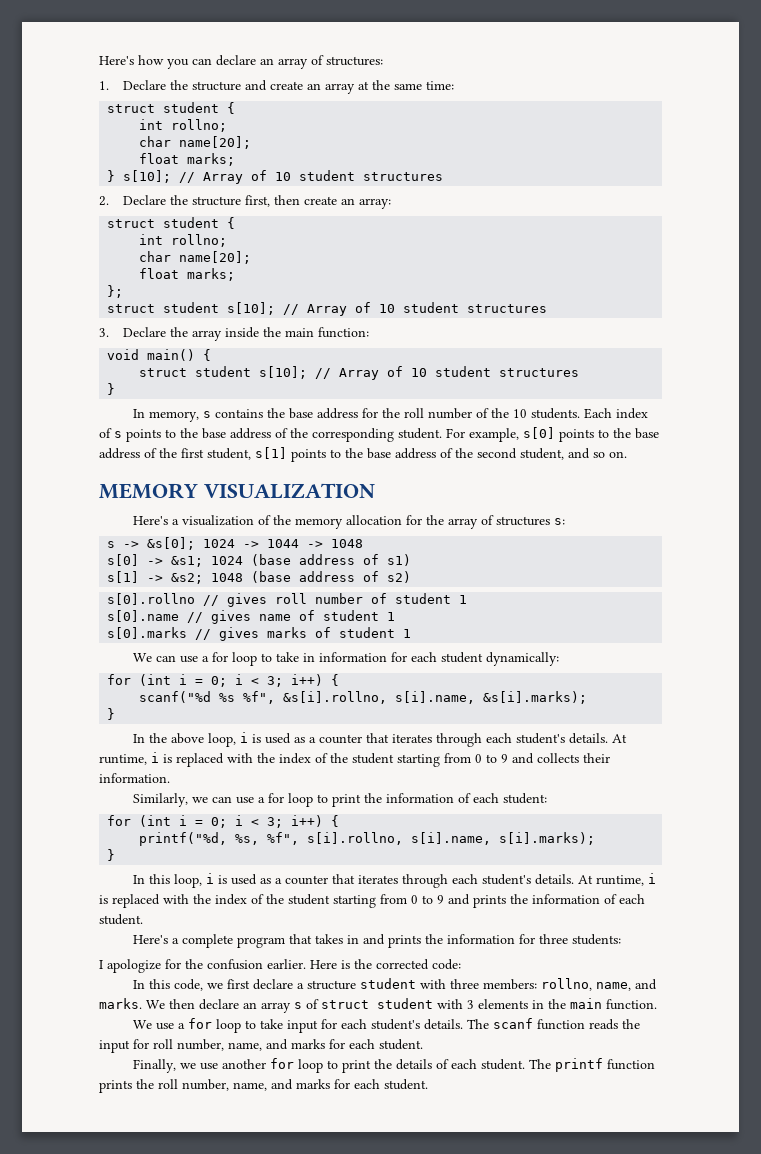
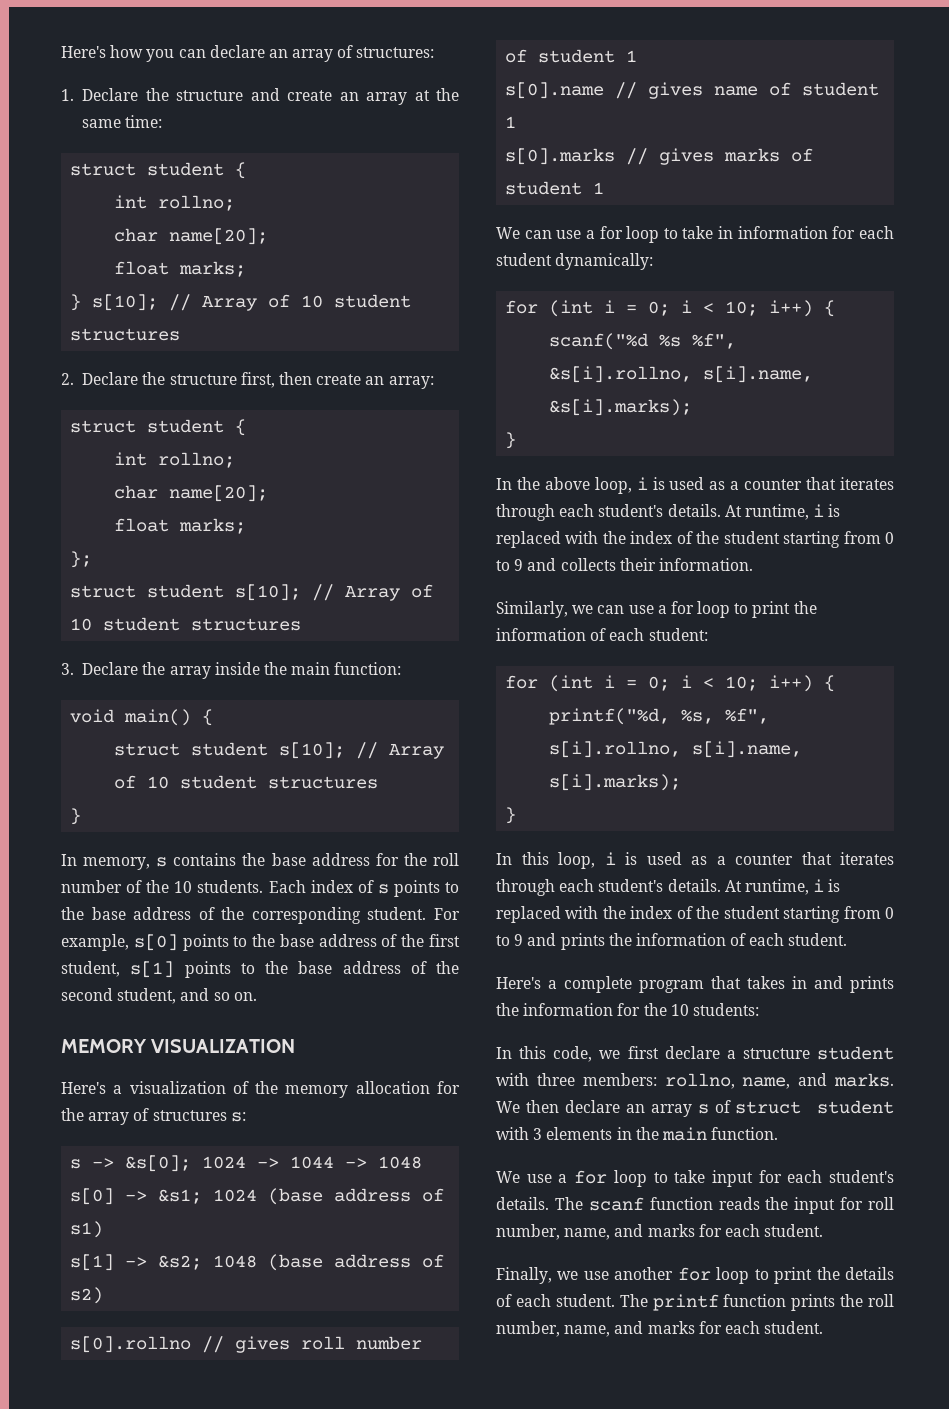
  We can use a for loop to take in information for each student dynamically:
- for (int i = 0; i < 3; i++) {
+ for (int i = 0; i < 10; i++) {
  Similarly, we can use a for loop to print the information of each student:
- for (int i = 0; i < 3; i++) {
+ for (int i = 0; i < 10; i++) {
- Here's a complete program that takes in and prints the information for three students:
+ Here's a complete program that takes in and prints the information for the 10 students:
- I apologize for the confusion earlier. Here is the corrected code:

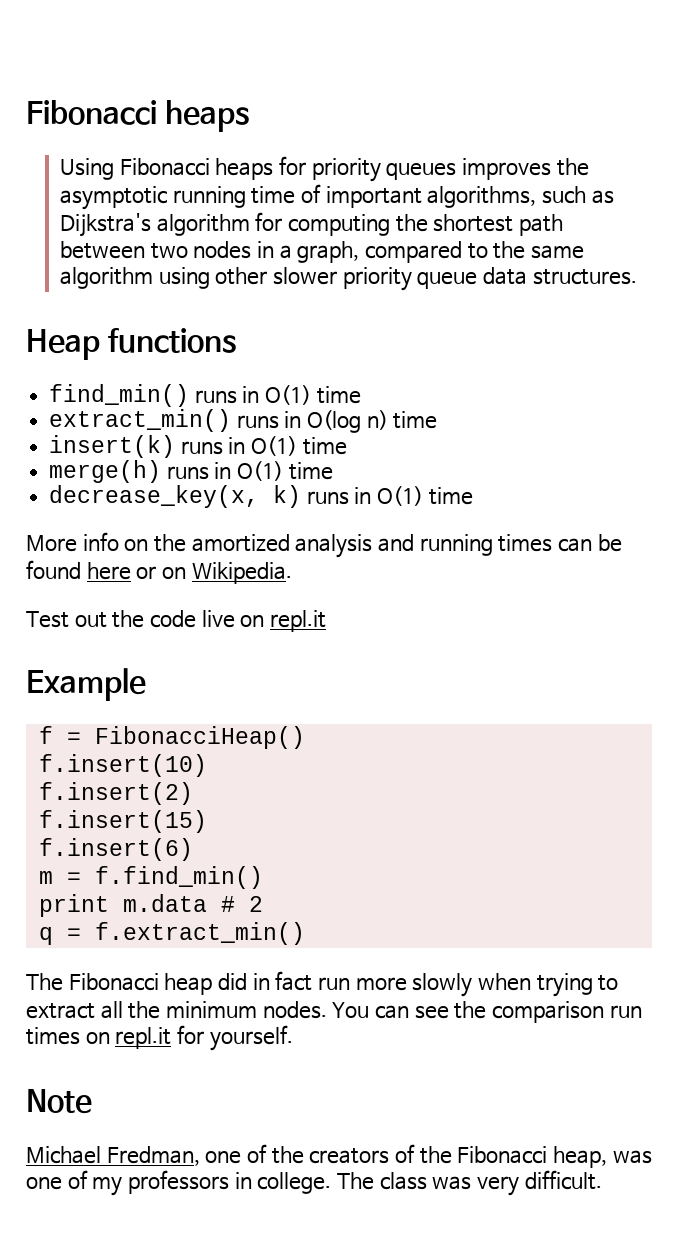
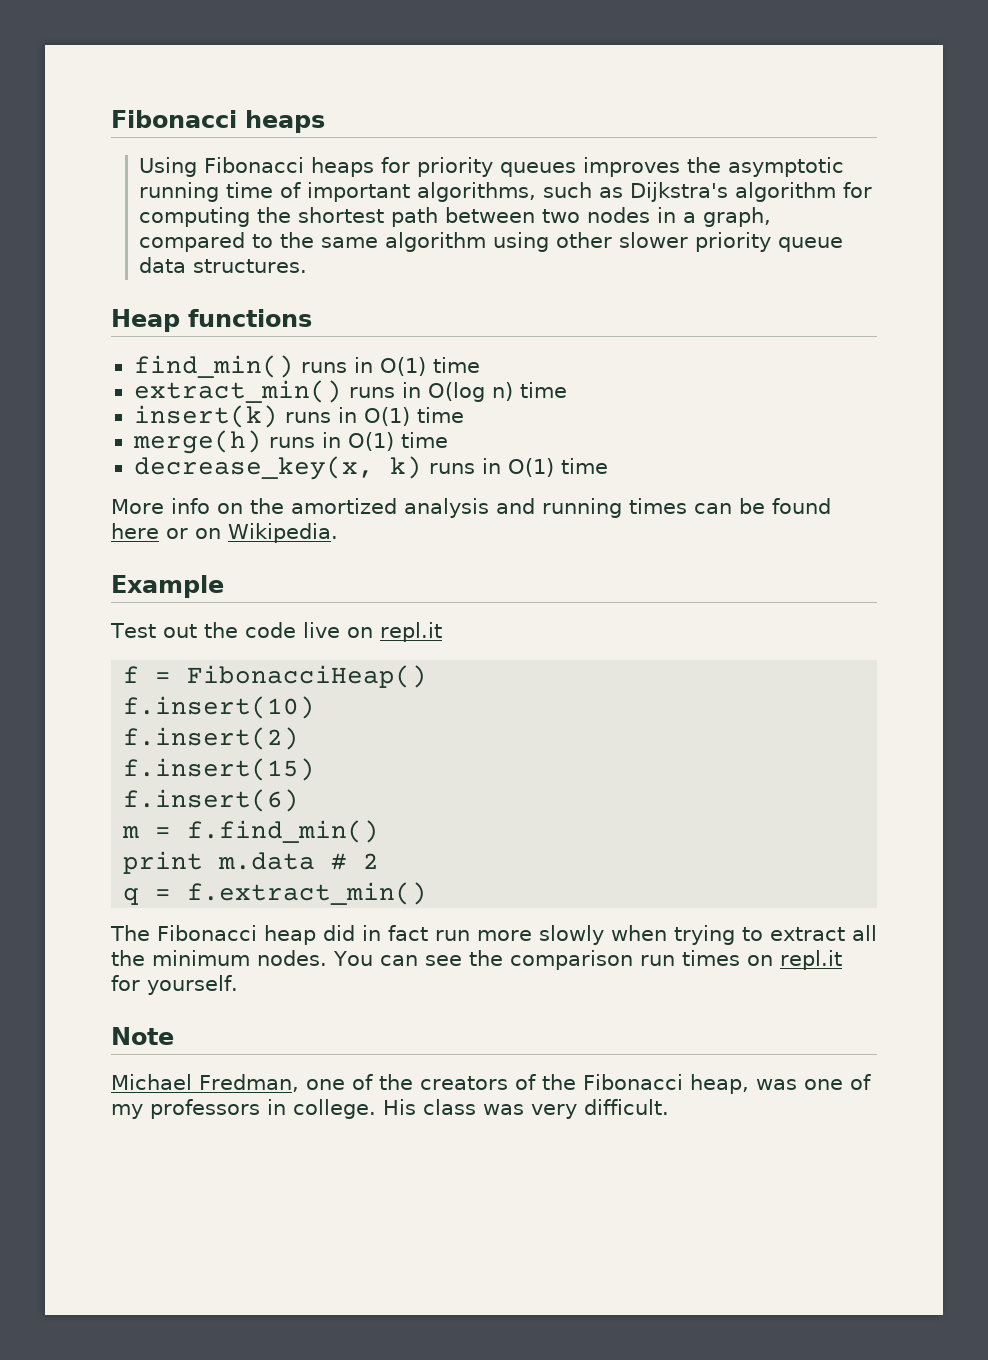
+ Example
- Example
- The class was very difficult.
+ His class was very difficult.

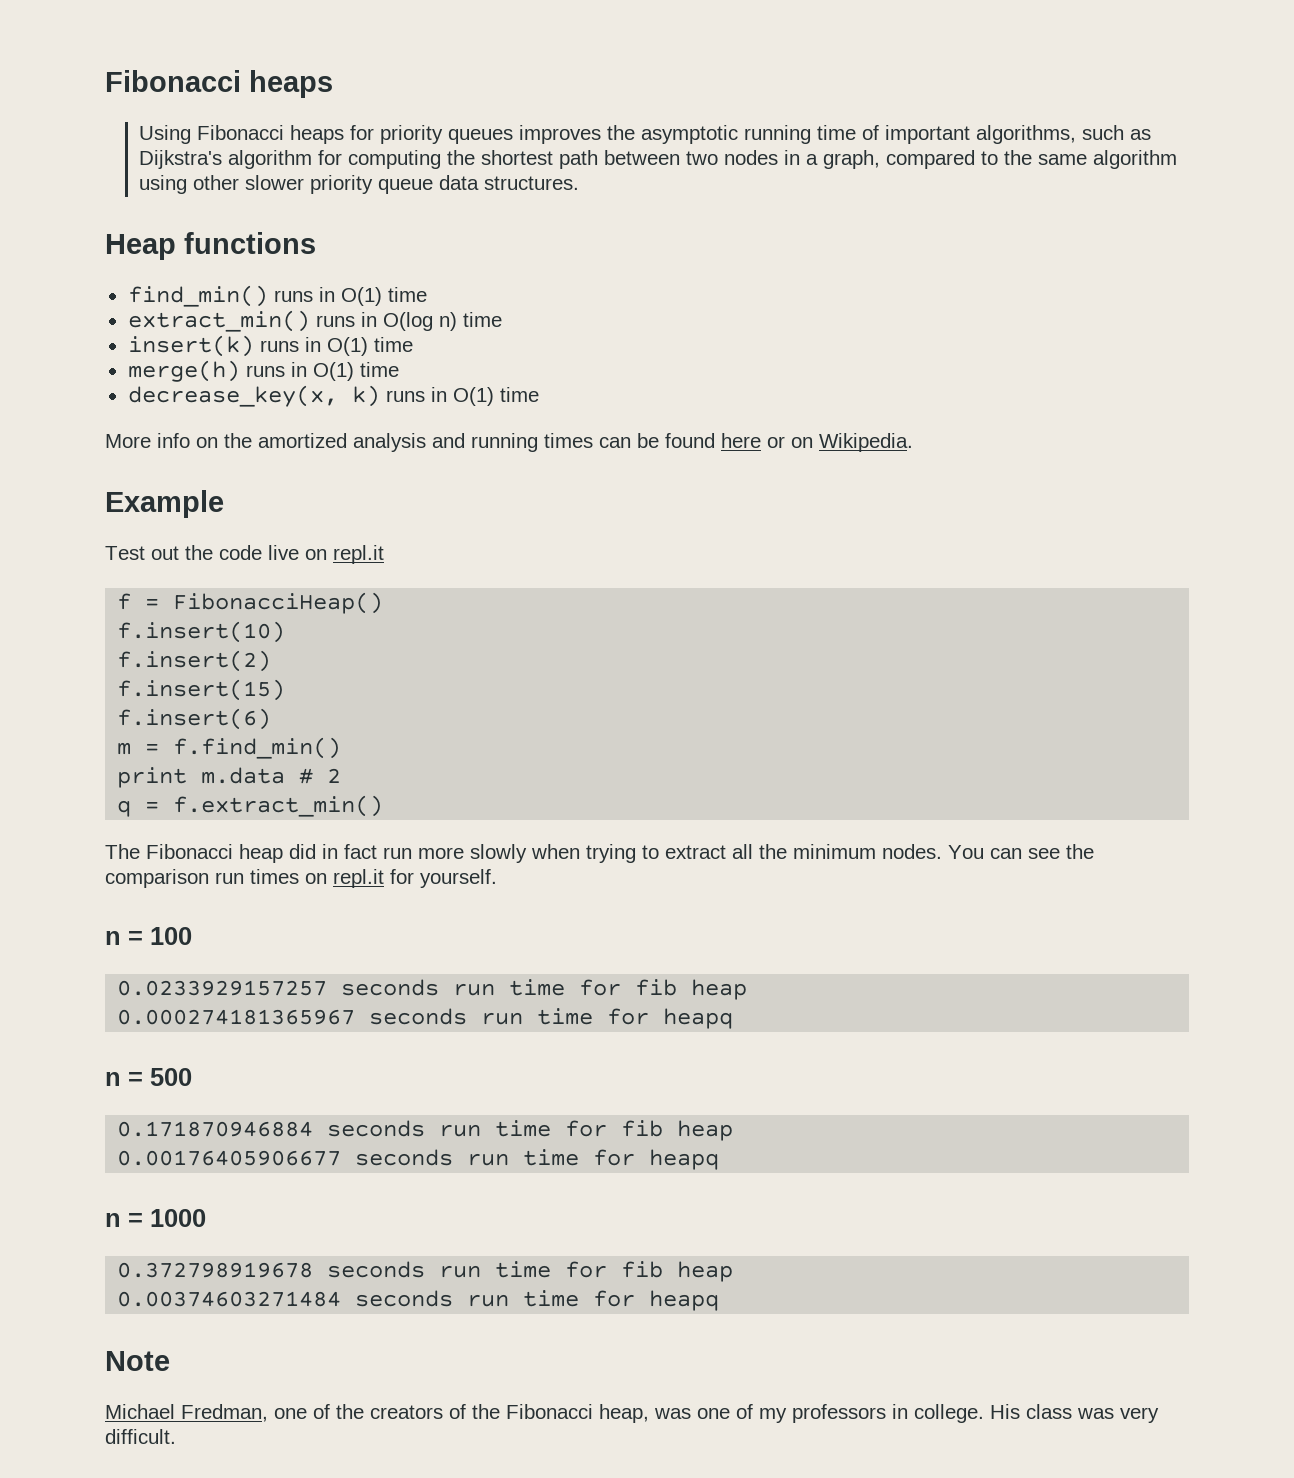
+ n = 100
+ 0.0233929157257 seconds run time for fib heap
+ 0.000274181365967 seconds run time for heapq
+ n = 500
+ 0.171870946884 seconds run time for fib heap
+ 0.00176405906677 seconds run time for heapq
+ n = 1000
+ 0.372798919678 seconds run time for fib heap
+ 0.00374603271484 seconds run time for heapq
---
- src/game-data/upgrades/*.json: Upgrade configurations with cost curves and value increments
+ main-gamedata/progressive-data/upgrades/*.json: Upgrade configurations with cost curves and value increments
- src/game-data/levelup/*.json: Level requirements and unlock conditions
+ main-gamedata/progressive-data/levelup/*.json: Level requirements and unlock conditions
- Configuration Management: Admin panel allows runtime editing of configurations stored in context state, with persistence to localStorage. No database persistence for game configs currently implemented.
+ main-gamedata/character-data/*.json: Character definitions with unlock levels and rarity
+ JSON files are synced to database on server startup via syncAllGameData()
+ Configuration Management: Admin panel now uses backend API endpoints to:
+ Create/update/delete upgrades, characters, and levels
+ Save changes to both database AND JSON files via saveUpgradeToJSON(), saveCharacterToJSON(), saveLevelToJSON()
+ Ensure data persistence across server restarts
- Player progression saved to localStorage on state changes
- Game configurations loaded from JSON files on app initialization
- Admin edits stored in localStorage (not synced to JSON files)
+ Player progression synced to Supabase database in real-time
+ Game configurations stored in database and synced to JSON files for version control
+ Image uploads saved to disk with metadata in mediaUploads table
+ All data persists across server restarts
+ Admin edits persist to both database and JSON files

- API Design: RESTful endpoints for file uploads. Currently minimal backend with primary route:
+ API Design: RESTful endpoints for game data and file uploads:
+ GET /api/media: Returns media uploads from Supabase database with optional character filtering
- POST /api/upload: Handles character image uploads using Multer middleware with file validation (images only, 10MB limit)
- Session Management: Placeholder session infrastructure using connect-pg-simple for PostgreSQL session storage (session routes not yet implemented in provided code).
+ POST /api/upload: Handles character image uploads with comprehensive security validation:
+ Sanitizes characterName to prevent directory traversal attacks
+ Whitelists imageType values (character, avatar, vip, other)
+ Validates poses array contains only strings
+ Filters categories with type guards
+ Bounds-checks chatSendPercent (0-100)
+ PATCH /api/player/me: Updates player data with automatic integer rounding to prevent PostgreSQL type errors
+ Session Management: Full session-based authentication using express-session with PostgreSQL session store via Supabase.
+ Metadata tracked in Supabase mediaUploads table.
---
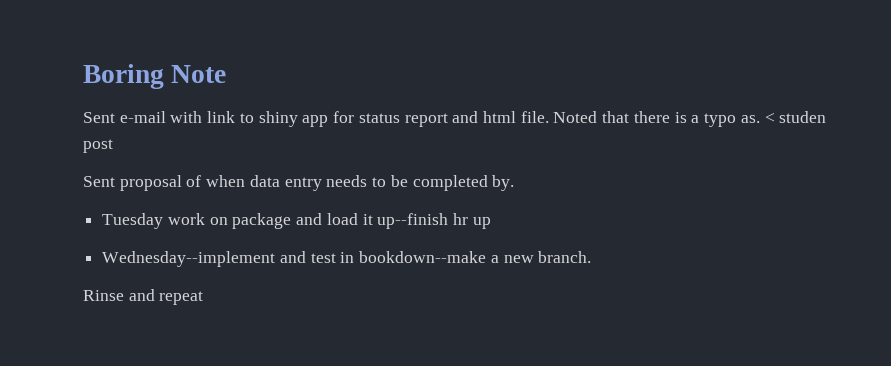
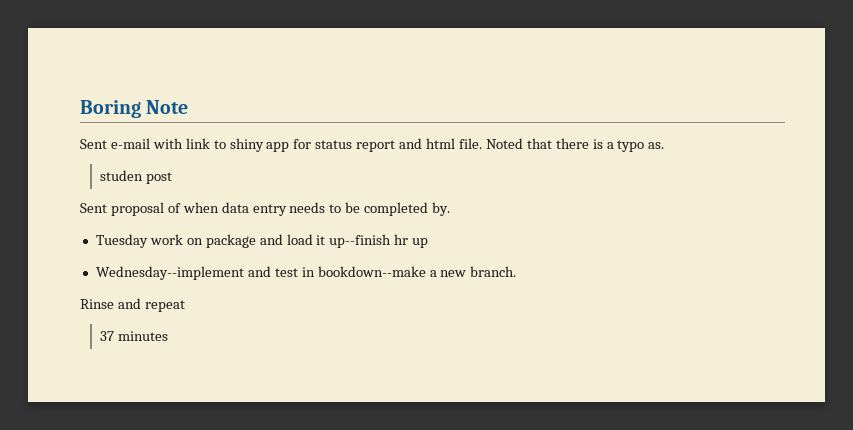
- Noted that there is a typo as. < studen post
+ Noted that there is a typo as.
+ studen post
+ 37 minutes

WHAT IS REQUIRED >>
When a line contains the string "levelup", copy it from the records.

ANSWER BOX >>
- src/game-data/levelup/*.json: Level requirements and unlock conditions
+ main-gamedata/progressive-data/levelup/*.json: Level requirements and unlock conditions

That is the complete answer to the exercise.